▶ WORK INSTRUCTION: Below are the entries. Transcribe exactly the lines from the one with "[142,351,184,367] and -> [422,287,438,294] an" through the one with "[207,454,227,468] [103,507,197,522] [103,542,216,557]", ends included, and leave out all others.

▶ DATA EXCERPTS:
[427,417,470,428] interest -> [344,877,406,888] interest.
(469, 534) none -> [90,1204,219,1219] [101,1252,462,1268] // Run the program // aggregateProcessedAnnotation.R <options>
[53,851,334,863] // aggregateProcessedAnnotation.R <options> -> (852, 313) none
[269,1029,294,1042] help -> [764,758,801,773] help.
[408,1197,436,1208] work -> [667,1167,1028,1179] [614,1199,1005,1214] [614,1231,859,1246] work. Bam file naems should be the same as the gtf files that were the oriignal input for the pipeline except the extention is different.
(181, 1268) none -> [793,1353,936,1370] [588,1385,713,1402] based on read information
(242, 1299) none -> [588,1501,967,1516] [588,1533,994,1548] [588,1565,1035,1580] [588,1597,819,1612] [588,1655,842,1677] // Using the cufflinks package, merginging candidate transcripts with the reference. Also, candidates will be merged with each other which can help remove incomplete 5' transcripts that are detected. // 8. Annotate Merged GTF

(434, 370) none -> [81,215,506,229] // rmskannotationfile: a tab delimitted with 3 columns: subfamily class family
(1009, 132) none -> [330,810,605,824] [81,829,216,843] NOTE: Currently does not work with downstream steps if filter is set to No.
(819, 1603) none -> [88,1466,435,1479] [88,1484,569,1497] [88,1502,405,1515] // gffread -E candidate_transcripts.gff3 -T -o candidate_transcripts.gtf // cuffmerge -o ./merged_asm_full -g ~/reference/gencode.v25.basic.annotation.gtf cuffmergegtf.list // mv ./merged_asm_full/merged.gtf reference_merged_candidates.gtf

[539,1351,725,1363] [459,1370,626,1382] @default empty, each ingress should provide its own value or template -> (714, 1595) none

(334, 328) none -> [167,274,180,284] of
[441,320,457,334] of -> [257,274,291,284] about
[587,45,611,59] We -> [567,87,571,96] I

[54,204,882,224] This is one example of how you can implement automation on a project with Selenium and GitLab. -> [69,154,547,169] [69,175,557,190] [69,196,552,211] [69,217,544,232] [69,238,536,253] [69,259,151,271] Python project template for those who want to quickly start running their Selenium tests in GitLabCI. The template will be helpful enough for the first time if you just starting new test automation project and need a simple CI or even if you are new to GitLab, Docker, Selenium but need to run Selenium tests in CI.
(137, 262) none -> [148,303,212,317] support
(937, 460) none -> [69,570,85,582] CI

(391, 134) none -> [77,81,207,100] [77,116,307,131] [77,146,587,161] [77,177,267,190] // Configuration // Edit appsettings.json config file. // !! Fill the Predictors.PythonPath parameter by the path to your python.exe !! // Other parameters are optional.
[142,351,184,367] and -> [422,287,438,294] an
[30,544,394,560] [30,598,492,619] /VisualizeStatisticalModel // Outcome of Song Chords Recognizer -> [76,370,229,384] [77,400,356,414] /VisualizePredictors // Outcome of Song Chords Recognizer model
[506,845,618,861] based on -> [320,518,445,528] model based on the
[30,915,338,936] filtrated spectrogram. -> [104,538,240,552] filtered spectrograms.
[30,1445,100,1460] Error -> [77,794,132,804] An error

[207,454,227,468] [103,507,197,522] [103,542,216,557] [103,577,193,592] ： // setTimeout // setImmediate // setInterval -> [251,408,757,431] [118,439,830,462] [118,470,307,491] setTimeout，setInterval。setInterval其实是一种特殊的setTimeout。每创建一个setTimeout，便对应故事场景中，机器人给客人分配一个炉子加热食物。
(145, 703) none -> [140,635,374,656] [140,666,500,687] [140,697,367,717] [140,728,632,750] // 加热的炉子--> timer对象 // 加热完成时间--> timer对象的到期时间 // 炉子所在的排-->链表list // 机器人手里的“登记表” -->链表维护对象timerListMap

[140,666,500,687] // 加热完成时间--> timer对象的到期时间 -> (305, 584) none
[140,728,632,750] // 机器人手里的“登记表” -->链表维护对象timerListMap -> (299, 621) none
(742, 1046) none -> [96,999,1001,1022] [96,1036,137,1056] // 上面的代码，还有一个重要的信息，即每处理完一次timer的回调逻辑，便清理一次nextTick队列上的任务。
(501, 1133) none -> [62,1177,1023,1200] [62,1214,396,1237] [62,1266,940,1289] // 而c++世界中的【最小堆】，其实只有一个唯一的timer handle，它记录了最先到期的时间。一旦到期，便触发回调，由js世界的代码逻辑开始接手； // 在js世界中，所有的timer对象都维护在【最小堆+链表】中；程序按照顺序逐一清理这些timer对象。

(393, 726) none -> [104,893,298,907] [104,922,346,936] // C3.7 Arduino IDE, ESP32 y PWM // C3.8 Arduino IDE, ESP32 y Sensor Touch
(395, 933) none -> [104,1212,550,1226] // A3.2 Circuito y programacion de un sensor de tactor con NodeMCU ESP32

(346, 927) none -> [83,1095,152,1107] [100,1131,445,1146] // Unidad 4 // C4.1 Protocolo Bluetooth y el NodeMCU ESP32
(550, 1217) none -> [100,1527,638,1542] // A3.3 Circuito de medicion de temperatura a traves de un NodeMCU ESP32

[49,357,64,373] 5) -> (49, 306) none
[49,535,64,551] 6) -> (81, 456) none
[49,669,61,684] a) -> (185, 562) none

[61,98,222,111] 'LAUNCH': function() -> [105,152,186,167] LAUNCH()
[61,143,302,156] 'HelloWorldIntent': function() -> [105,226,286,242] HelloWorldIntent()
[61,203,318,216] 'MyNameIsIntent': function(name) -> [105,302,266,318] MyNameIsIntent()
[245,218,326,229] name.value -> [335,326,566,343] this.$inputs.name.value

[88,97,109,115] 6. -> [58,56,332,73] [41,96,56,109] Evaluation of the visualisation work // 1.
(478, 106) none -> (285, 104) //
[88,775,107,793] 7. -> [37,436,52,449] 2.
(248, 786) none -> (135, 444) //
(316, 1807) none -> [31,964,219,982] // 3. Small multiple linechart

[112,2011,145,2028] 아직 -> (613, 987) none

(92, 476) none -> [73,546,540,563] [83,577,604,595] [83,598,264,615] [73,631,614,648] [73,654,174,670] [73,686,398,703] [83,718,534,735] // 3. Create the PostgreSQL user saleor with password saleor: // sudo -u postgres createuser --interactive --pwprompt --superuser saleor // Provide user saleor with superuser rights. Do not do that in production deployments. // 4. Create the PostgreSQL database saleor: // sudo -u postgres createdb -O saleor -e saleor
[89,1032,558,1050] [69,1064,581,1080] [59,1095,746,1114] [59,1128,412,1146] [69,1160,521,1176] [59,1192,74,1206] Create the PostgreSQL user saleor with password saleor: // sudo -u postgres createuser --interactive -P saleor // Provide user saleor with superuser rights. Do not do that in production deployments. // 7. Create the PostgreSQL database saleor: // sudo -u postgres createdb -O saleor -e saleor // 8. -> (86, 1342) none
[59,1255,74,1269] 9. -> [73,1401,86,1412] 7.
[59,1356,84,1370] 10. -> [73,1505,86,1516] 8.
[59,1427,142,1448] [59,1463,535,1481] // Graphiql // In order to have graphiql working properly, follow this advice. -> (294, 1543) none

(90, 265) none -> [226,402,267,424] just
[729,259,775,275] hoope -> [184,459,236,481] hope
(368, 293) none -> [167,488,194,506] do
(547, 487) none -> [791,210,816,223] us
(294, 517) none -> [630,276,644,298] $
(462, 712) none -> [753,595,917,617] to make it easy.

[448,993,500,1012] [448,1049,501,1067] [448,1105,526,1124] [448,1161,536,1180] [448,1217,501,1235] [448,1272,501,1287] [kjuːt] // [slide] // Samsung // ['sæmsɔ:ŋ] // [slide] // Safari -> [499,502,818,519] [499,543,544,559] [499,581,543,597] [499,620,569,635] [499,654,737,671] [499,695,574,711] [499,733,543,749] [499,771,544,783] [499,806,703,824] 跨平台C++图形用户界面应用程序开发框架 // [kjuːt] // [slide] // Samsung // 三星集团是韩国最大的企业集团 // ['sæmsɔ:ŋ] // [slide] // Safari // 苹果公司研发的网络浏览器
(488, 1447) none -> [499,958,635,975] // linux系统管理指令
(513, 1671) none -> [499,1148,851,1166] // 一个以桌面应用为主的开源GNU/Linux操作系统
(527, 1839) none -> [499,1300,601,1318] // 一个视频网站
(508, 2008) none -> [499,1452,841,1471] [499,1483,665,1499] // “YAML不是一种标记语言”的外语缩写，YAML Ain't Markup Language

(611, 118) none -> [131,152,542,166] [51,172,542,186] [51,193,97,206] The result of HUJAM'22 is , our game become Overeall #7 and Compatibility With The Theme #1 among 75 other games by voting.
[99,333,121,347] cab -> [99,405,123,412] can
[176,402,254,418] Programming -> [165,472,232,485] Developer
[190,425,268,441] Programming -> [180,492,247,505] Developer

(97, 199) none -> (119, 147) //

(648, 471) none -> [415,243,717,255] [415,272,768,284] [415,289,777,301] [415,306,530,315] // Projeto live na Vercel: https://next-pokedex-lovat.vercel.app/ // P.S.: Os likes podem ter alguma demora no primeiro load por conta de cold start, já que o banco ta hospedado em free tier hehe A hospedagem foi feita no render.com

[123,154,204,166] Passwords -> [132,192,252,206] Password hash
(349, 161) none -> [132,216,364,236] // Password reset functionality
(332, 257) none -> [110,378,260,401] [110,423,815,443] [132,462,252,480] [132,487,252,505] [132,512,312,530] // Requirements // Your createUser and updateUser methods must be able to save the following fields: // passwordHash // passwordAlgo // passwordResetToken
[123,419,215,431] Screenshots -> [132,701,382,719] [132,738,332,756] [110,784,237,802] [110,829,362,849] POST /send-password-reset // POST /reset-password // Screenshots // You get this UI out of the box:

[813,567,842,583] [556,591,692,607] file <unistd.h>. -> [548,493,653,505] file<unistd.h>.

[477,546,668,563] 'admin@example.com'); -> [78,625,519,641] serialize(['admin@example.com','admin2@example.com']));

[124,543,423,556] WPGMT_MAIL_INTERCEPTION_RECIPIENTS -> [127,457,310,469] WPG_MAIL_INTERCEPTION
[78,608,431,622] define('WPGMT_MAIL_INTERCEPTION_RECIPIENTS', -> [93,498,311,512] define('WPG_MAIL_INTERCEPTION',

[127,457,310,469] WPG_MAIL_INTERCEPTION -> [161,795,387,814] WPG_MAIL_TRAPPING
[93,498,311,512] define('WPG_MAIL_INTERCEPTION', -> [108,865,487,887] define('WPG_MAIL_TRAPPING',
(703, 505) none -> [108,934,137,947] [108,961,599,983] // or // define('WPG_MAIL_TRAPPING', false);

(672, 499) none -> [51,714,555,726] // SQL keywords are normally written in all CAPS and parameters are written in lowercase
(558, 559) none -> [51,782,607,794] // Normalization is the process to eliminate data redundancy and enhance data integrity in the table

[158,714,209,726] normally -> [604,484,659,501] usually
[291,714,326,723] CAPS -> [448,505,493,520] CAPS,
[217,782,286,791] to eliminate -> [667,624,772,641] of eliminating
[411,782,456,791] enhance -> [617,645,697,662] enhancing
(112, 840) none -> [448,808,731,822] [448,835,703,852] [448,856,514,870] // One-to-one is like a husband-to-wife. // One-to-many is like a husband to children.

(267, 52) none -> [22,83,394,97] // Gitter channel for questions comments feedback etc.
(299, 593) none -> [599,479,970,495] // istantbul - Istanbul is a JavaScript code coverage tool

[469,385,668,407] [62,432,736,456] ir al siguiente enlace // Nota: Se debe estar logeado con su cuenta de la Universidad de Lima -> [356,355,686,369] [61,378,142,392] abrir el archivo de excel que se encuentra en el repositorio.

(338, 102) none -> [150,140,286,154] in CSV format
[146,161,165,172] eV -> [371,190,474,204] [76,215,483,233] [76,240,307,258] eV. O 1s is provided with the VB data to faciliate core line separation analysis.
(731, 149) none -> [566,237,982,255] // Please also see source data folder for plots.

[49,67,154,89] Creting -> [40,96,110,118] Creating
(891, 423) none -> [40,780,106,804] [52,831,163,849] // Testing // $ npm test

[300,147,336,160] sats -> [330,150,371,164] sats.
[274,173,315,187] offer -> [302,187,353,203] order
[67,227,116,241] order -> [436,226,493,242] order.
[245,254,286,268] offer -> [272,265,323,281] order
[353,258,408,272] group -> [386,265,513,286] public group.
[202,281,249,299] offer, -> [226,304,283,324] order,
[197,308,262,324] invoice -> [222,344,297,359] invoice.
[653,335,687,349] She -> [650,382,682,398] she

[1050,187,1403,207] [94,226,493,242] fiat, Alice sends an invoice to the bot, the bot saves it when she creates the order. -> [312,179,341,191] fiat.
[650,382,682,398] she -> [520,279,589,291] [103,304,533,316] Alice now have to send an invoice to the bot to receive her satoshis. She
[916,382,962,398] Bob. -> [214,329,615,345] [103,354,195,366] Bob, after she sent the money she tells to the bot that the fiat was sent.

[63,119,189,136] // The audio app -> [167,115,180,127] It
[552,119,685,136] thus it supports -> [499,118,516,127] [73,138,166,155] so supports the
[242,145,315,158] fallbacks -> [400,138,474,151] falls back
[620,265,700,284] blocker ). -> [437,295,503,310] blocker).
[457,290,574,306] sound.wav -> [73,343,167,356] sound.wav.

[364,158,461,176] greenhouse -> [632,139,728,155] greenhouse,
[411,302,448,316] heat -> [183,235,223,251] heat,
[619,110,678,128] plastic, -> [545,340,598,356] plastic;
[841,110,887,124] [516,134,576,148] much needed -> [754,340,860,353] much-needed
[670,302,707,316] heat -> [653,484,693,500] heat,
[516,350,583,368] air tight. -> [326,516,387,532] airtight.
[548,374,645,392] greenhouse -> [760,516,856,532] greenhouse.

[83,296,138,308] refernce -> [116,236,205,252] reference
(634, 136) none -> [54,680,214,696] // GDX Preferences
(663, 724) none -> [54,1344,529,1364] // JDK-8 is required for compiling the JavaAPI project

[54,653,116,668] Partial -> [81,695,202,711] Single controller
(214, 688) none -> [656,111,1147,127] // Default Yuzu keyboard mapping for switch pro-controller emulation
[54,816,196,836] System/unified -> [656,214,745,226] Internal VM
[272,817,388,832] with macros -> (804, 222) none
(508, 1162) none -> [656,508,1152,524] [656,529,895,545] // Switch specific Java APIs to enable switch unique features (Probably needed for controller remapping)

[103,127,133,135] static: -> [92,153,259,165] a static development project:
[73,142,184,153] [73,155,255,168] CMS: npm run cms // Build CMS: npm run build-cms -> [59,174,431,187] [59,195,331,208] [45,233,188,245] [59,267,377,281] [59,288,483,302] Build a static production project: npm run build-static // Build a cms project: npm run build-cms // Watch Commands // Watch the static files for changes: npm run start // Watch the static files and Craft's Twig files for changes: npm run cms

▶ REPLY:
[142,351,184,367] and -> [422,287,438,294] an
[30,544,394,560] [30,598,492,619] /VisualizeStatisticalModel // Outcome of Song Chords Recognizer -> [76,370,229,384] [77,400,356,414] /VisualizePredictors // Outcome of Song Chords Recognizer model
[506,845,618,861] based on -> [320,518,445,528] model based on the
[30,915,338,936] filtrated spectrogram. -> [104,538,240,552] filtered spectrograms.
[30,1445,100,1460] Error -> [77,794,132,804] An error

[207,454,227,468] [103,507,197,522] [103,542,216,557] [103,577,193,592] ： // setTimeout // setImmediate // setInterval -> [251,408,757,431] [118,439,830,462] [118,470,307,491] setTimeout，setInterval。setInterval其实是一种特殊的setTimeout。每创建一个setTimeout，便对应故事场景中，机器人给客人分配一个炉子加热食物。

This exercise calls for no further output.